§ Brief
As the answer, give a copy of each line below that includes the word "span".
----- Data to examine
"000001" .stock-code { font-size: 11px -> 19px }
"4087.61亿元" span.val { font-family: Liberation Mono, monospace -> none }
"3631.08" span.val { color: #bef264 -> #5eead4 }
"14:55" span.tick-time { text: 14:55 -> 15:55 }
----------
----- Data to examine
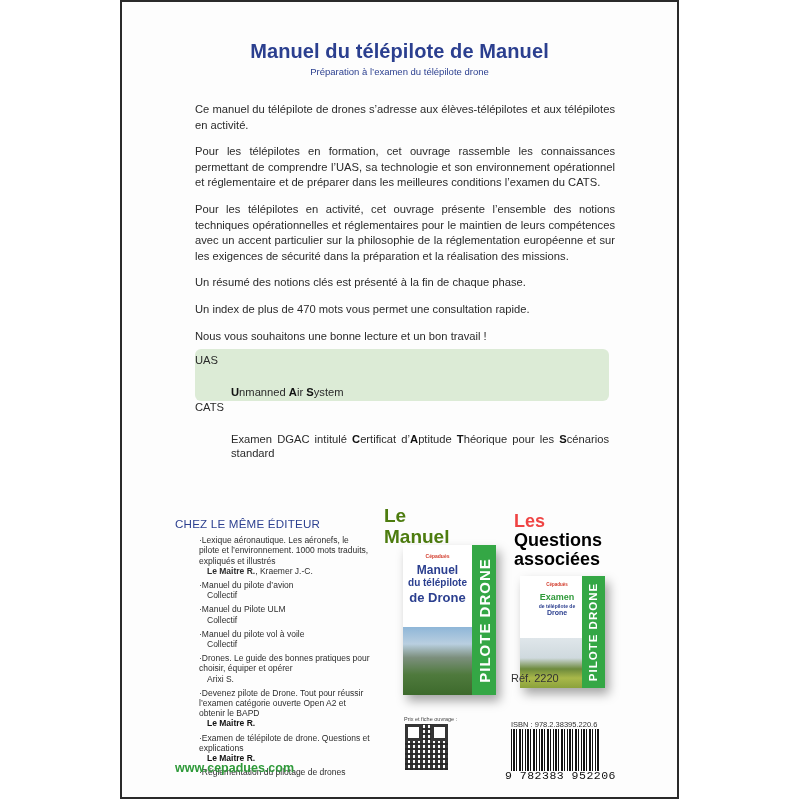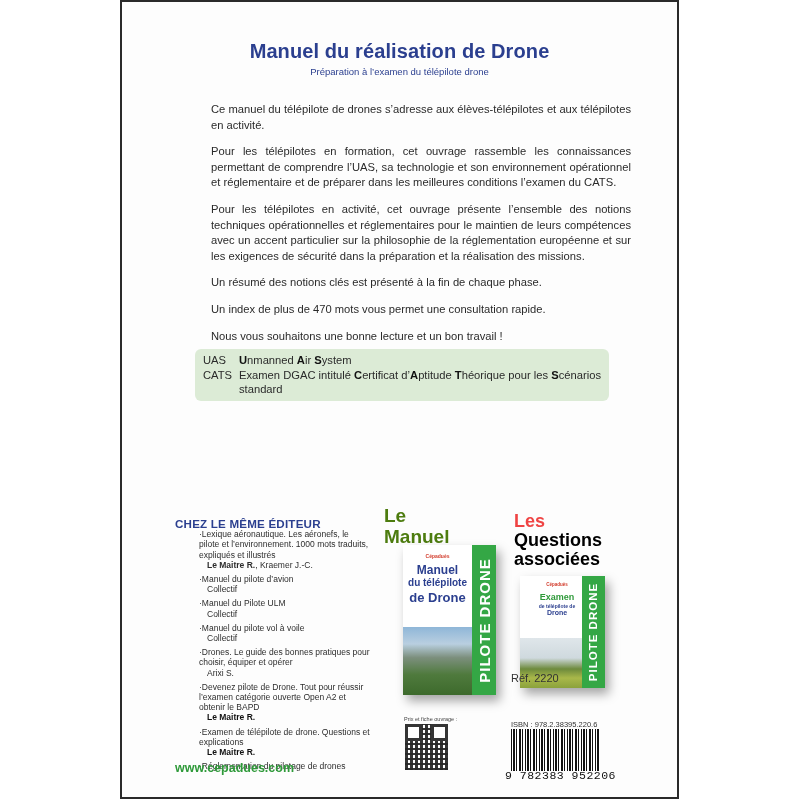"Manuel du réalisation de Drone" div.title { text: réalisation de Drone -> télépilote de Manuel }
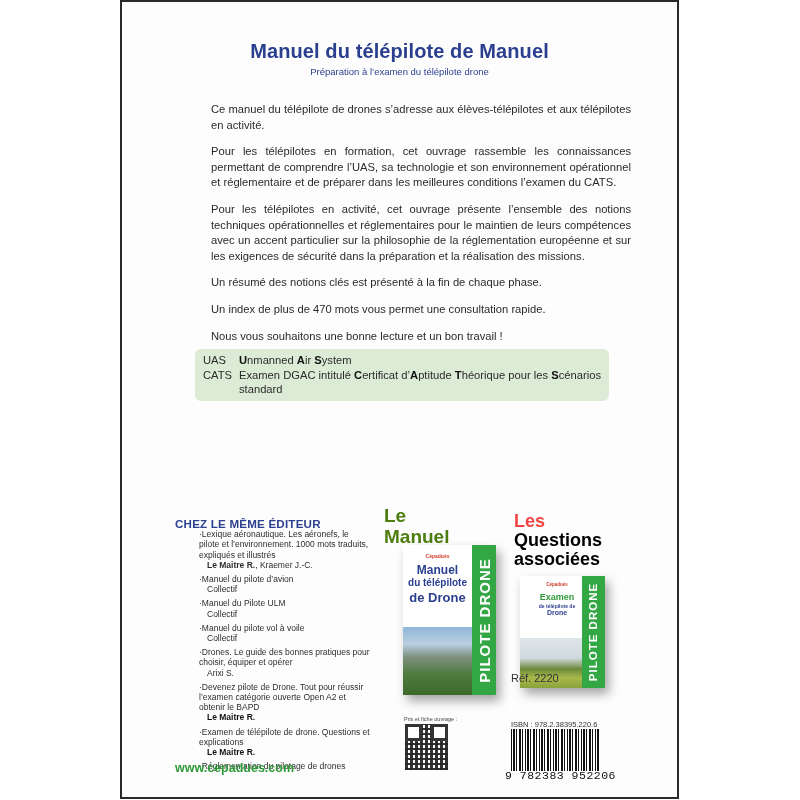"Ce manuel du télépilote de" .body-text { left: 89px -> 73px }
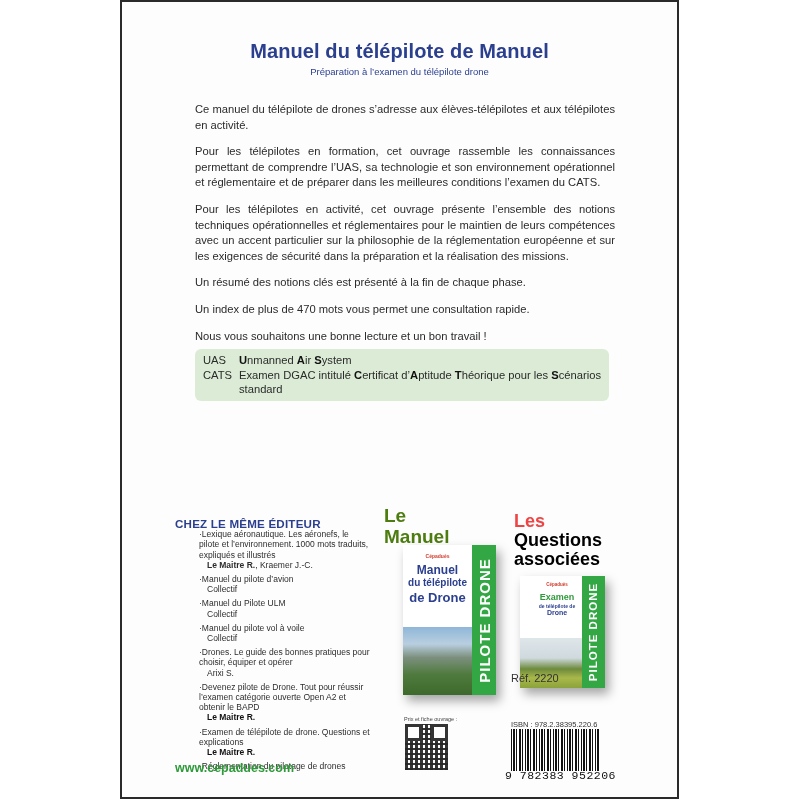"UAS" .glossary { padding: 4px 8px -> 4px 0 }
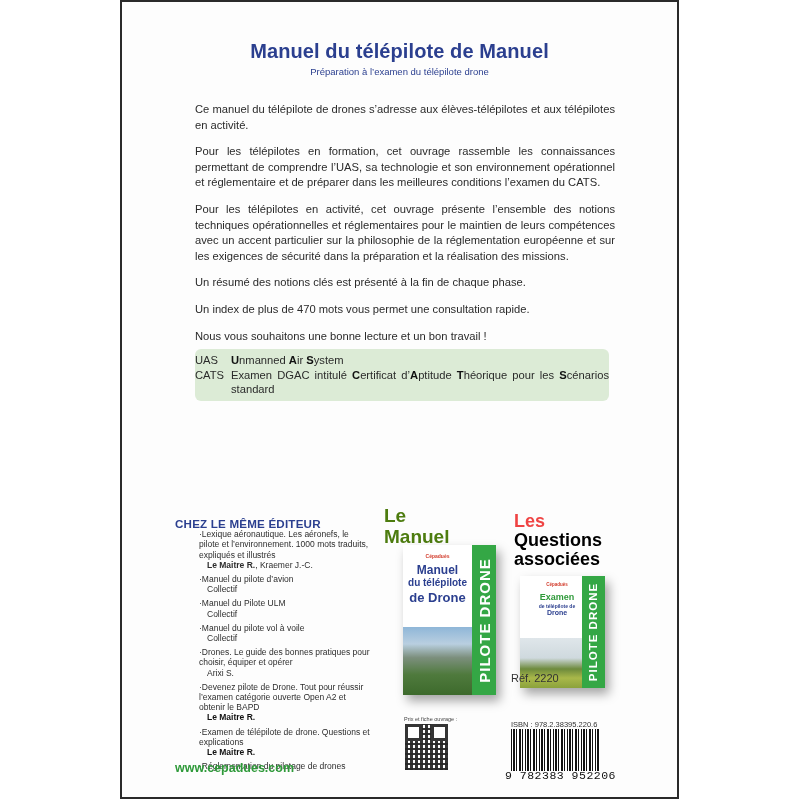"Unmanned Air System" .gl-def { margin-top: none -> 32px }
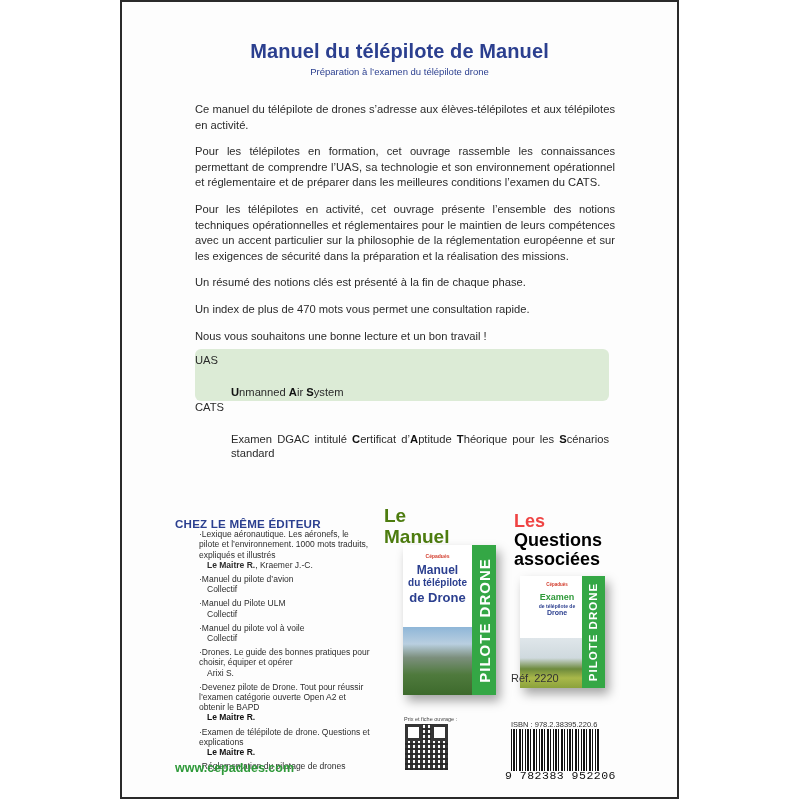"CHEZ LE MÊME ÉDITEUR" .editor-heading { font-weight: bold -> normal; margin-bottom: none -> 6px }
----------
§ Task output
"4087.61亿元" span.val { font-family: Liberation Mono, monospace -> none }
"3631.08" span.val { color: #bef264 -> #5eead4 }
"14:55" span.tick-time { text: 14:55 -> 15:55 }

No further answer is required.